DESCRIPTION OF THE TASK: What is needed is a word-for-word copy of the lines below from the one with "text-align: right ->" through the one with "html: <div>8. สิทธิในการแสดงออก", both included, with every picture left out.

RECORDS PROVIDED:
━━━━━━━━

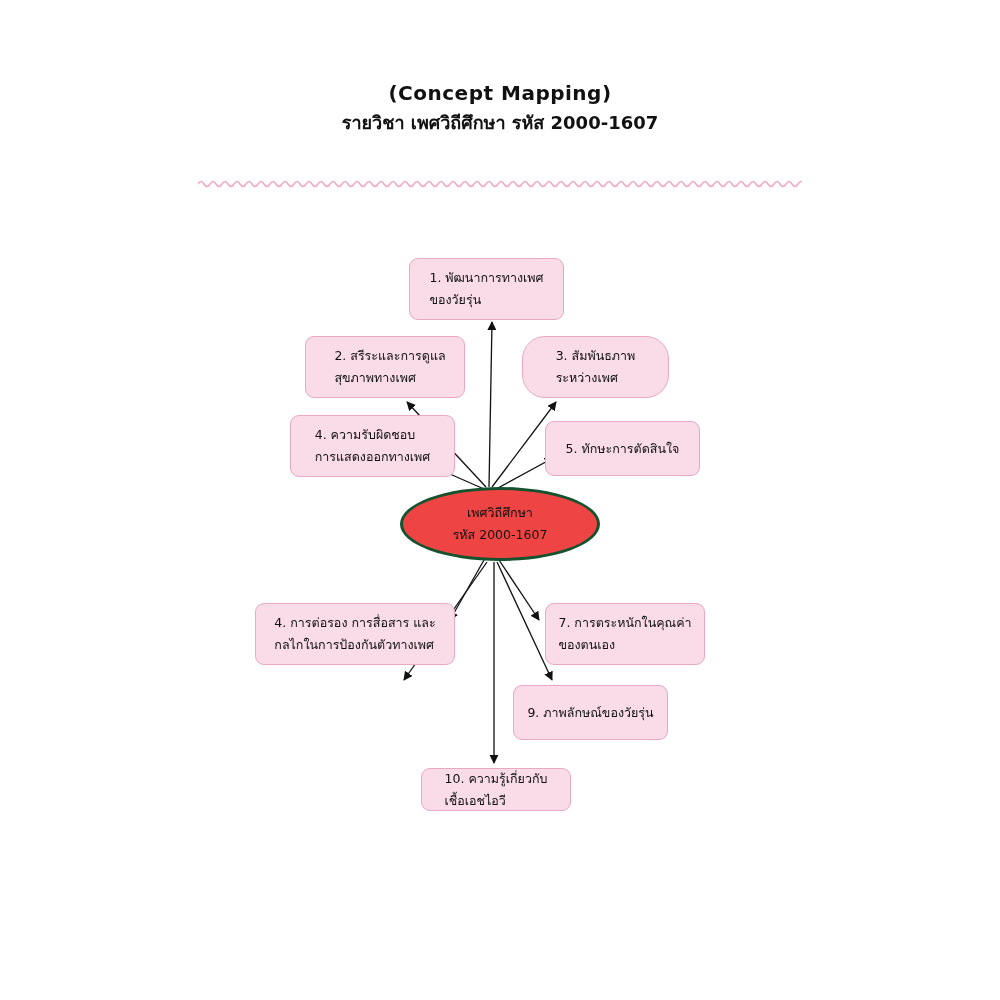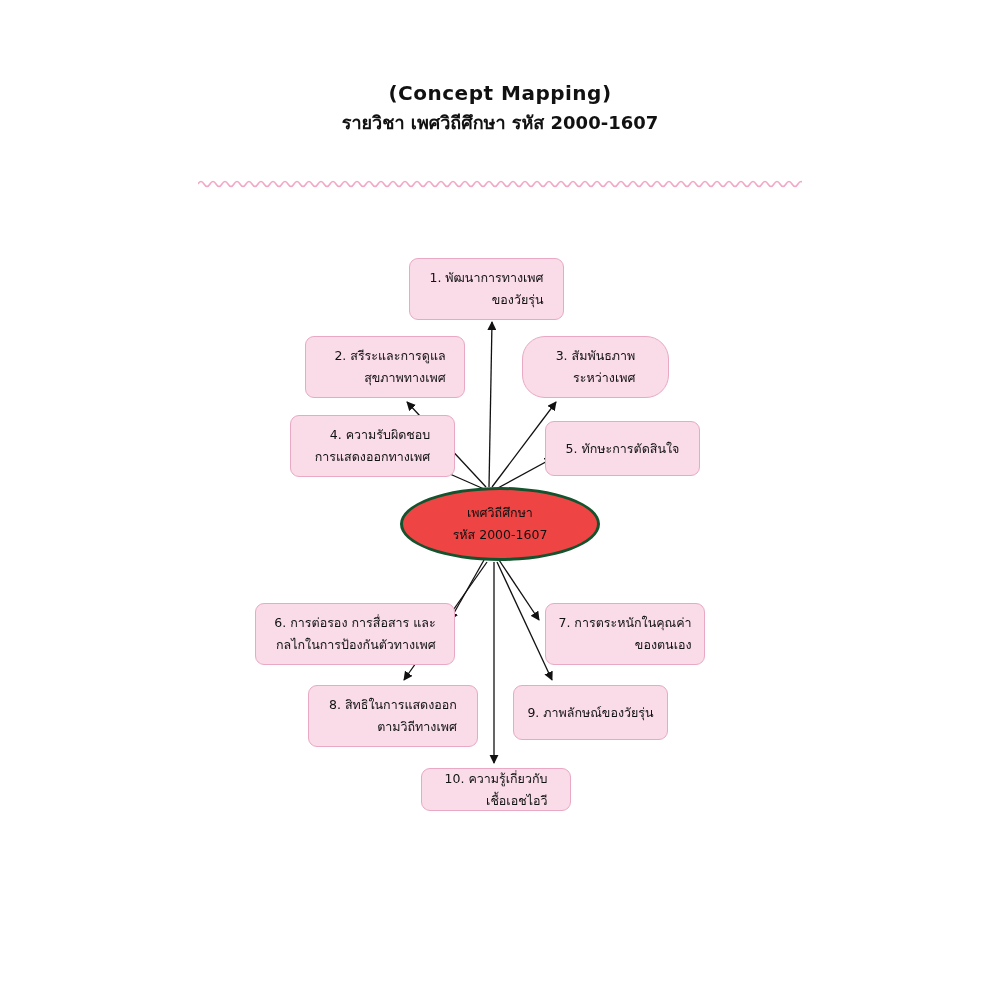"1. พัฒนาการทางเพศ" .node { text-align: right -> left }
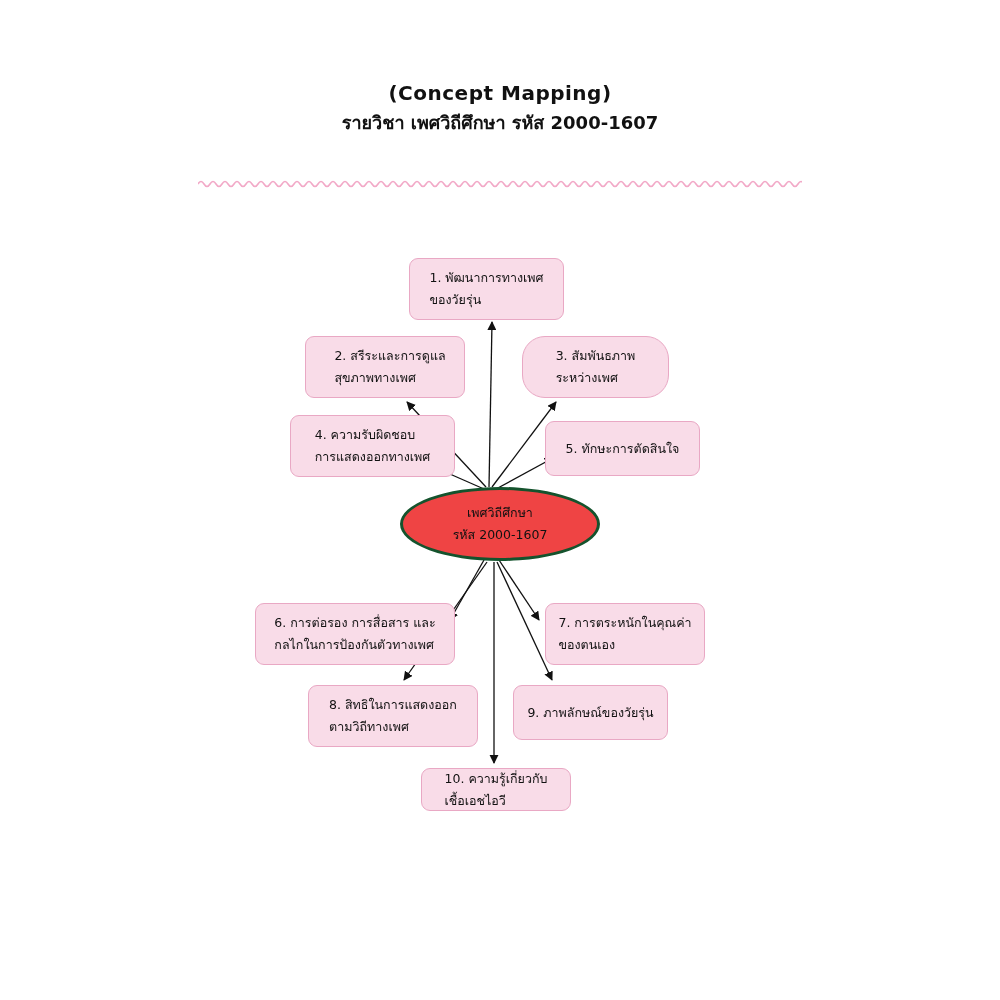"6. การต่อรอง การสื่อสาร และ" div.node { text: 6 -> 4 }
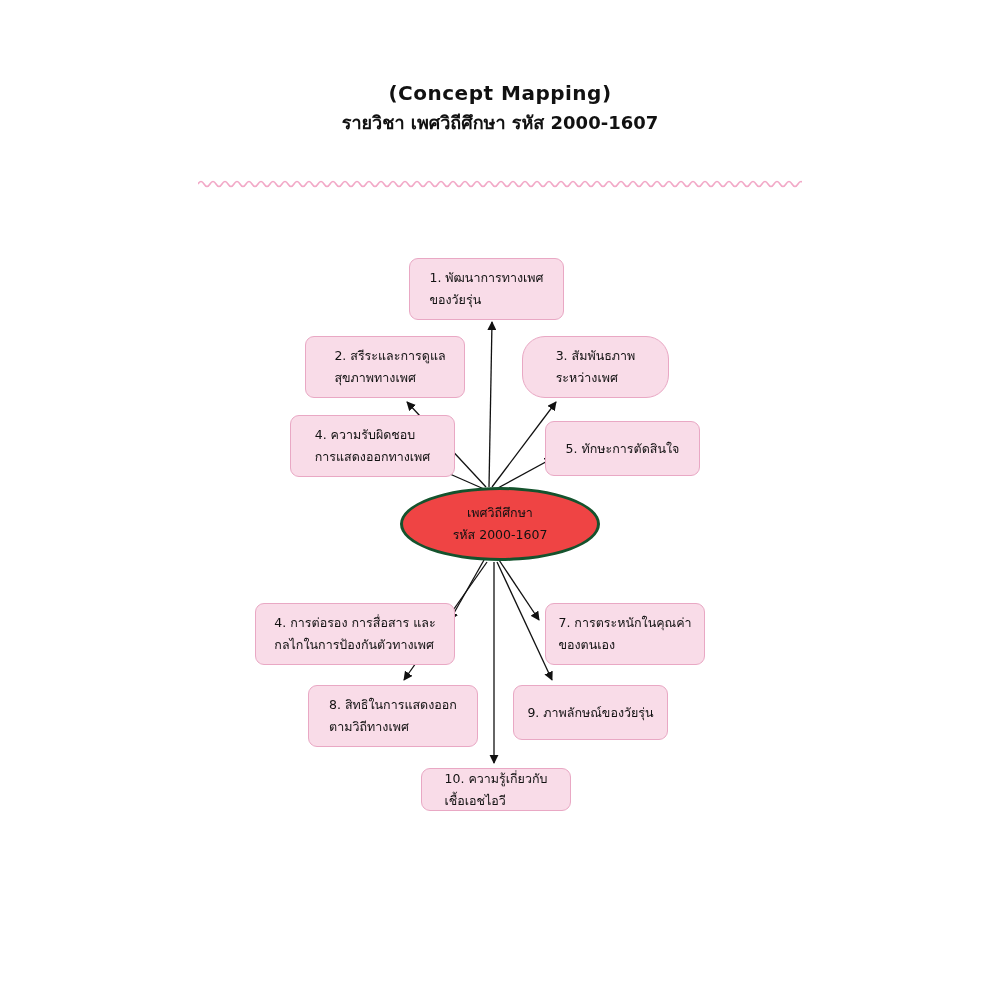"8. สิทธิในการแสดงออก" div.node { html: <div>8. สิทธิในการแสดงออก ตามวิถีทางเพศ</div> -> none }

━━━━━━━━

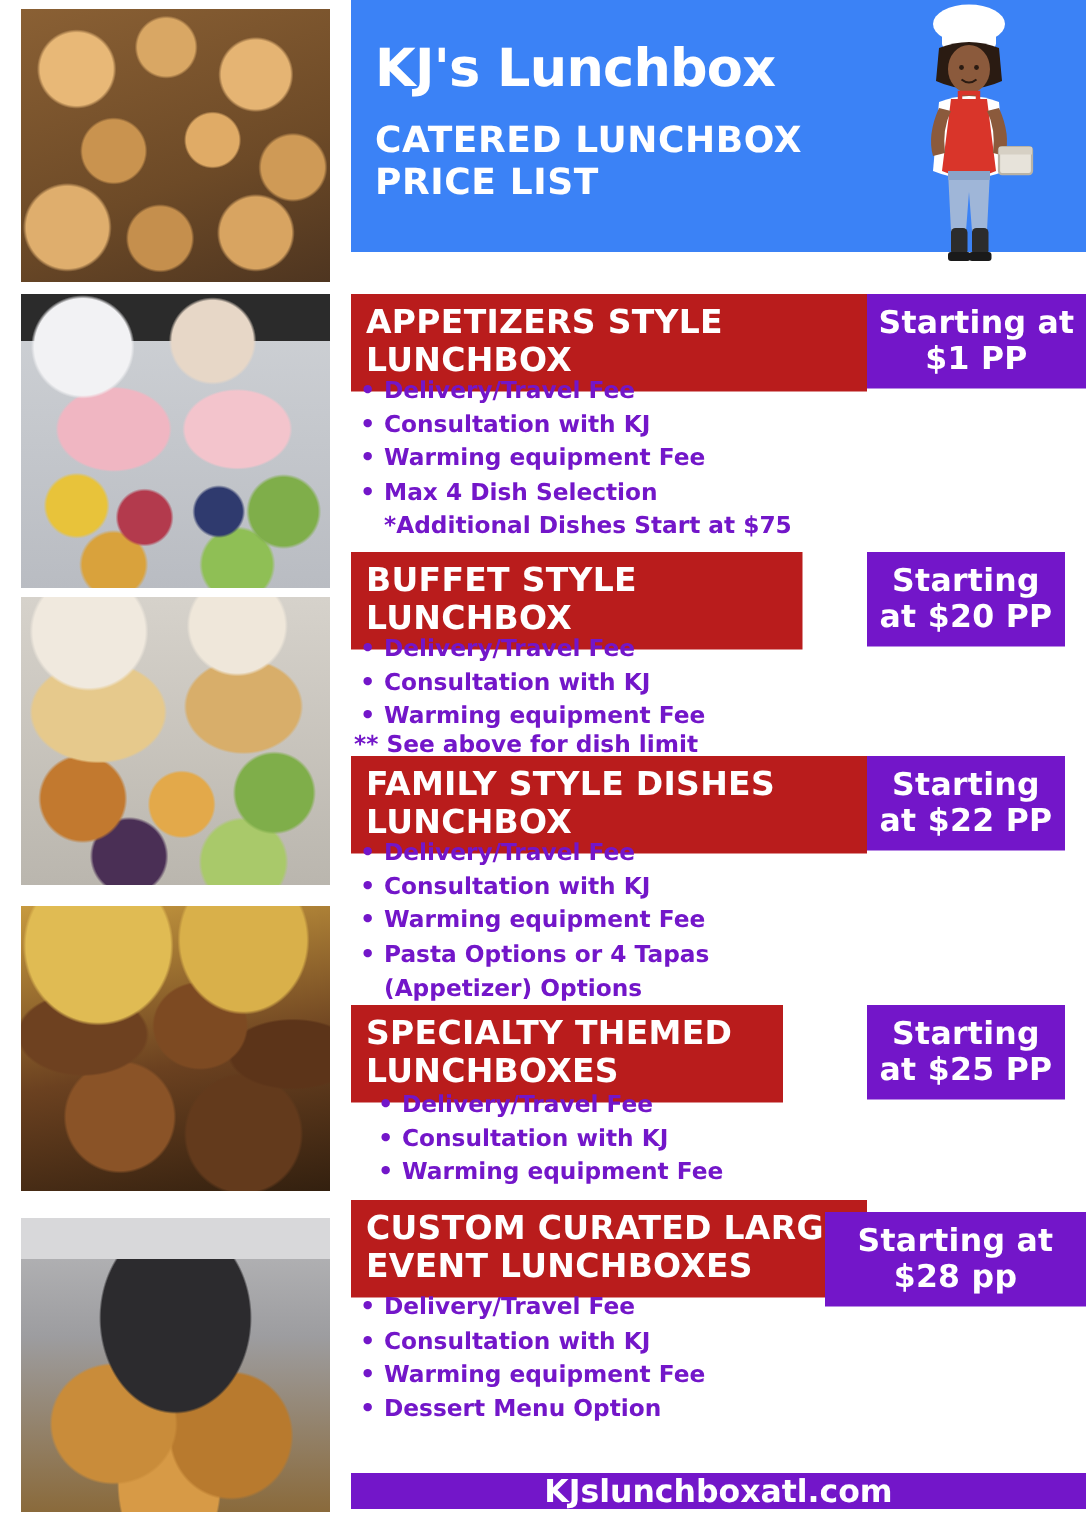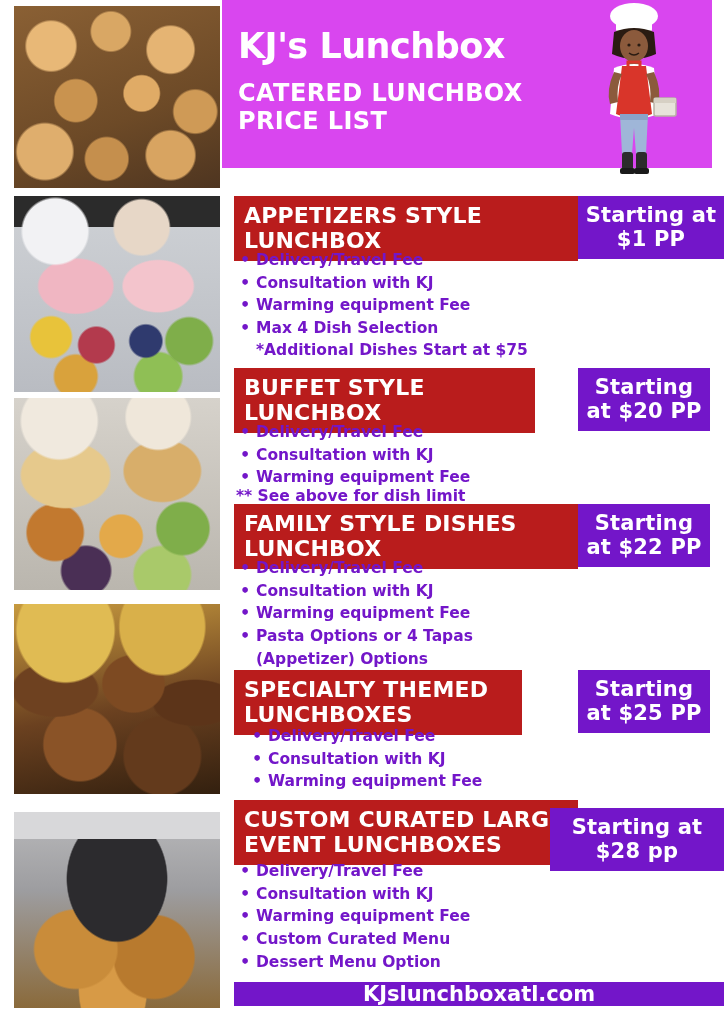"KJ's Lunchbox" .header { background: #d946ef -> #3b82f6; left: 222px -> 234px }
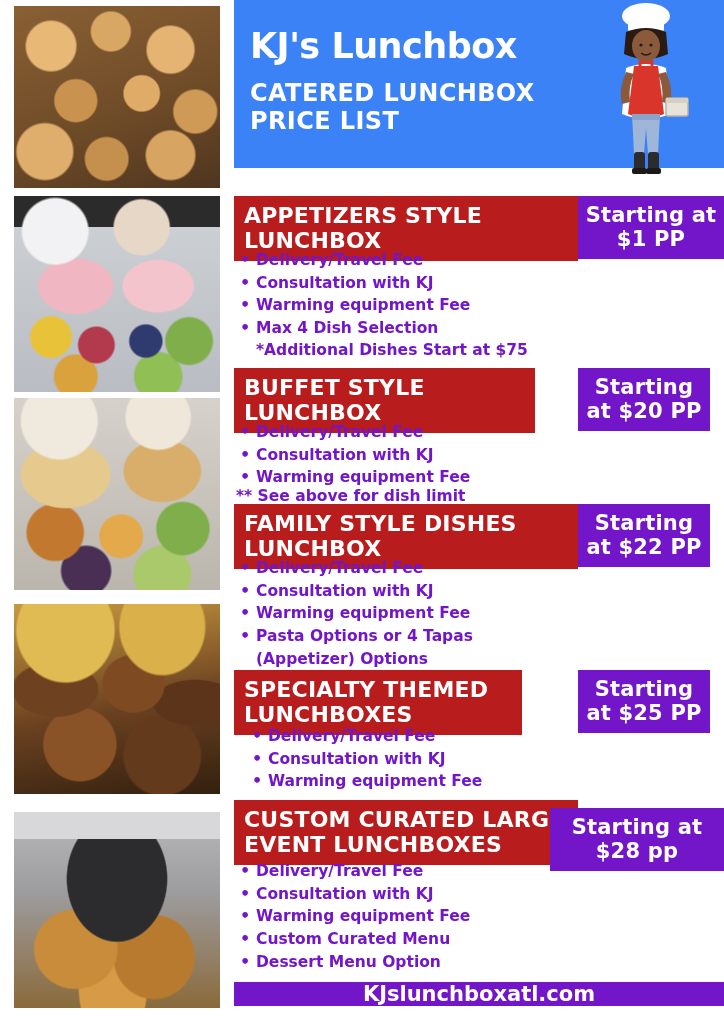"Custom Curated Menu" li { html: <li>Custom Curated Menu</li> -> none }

━━━━━━━━

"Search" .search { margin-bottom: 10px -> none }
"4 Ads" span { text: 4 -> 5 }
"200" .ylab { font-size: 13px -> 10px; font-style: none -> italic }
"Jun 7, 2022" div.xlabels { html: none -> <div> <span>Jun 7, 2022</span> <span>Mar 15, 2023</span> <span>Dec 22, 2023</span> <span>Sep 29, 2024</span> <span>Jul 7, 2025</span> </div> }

━━━━━━━━

SOLVED EXERCISE:
"1. พัฒนาการทางเพศ" .node { text-align: right -> left }
"6. การต่อรอง การสื่อสาร และ" div.node { text: 6 -> 4 }
"8. สิทธิในการแสดงออก" div.node { html: <div>8. สิทธิในการแสดงออก ตามวิถีทางเพศ</div> -> none }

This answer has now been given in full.